If a consumer worker crashes mid-process, un-ACKed messages revert to the queue for retry allocation, guaranteeing At-Least-Once delivery.
Architecture: The Partitioned Log
Critical Concurrency Concepts
1. Partitioning for Scale vs. Order
In a single FIFO queue, maintaining strict order implies single-threaded execution globally—which kills throughput. To scale, we partition the queue. By hashing a routing key (e.g., user_id), we guarantee that all events for a specific user land in the same partition. This retains strict chronological ordering per entity, while allowing N distinct partitions to be processed entirely in parallel.
2. Idempotency Guarantees
Distributed systems guarantee At-Least-Once delivery by default.

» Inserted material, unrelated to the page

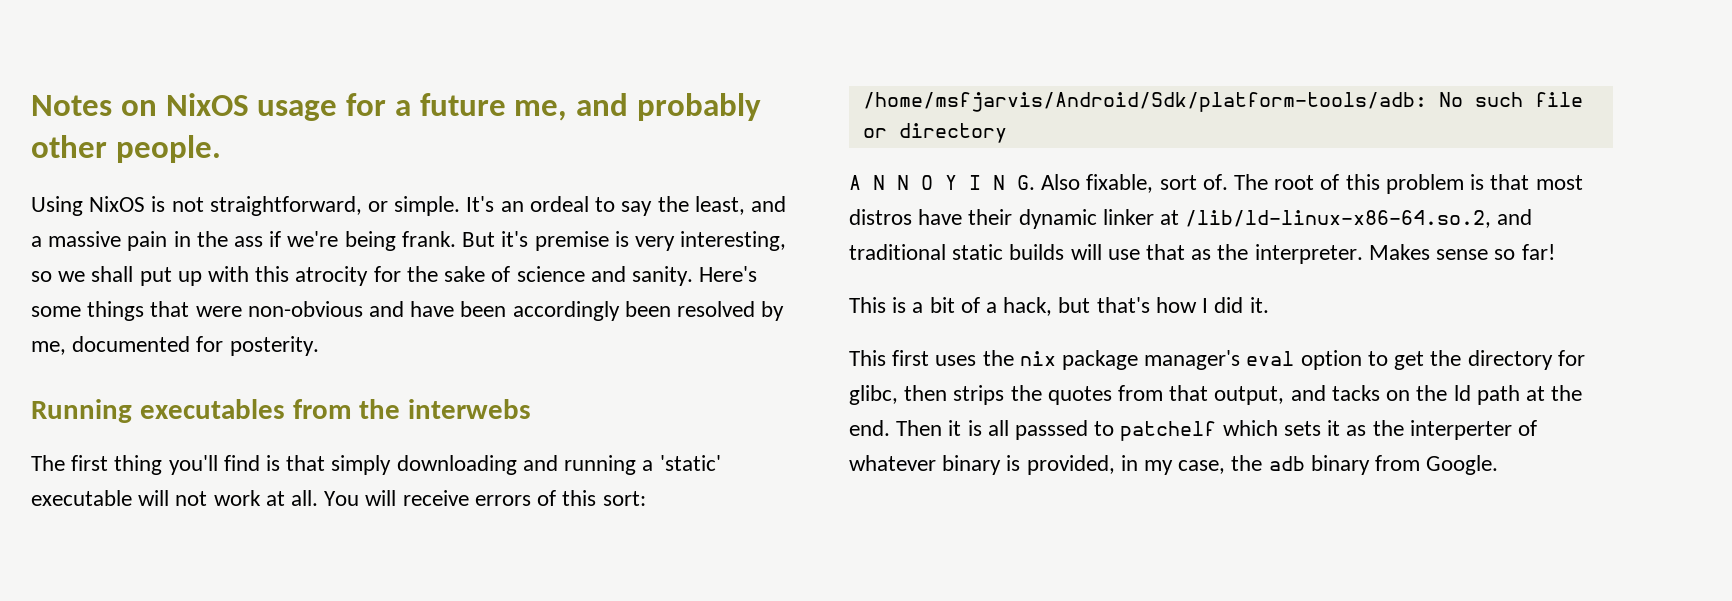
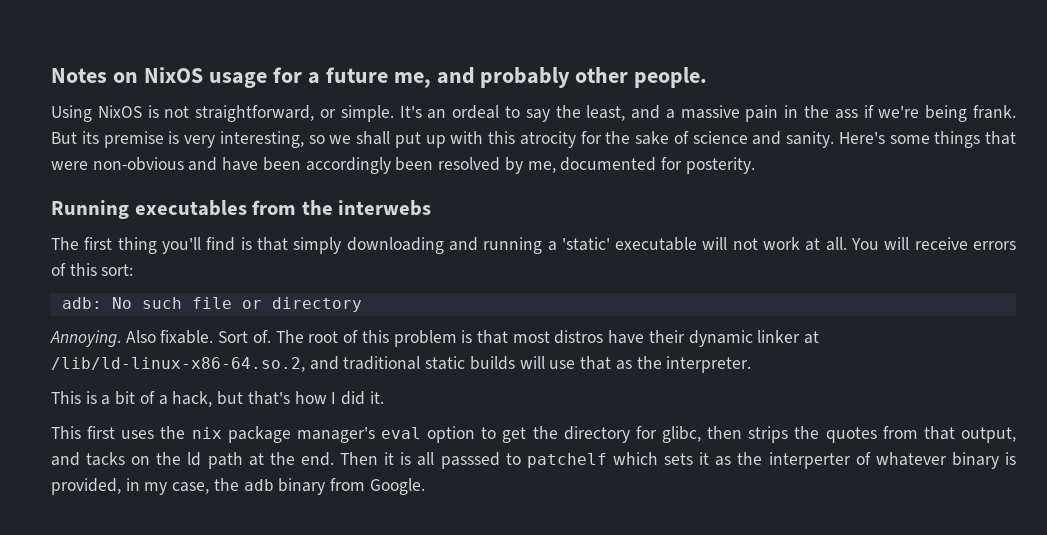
[501,231,529,247] it's -> [81,131,99,144] its
[862,92,1427,112] /home/msfjarvis/Android/Sdk/platform-tools/adb: -> [61,297,102,309] adb:
[849,174,1197,193] A N N O Y I N G. Also fixable, sort -> [50,330,249,347] Annoying. Also fixable. Sort
[1368,244,1555,260] Makes sense so far! -> (752, 364) none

Network partitions or worker OOMs guarantee that your worker will eventually execute the same payload twice. Therefore, the execution logic must be mathematically Idempotent. We implemented logical idempotency keys (tx_hash) verified against a distributed cache (e.g. Redis) before initiating any state-mutating database records.
3. offset Management & The Two-Phase Problem
If a worker writes to the database, then crashes before committing its partition offset back to the Broker, a new worker will inherit the partition and replay the transaction. We handle this via strict transactional boundaries where the offset update and the database write occur within the same transactional context where possible, or rely wholly on the Idempotency layer above.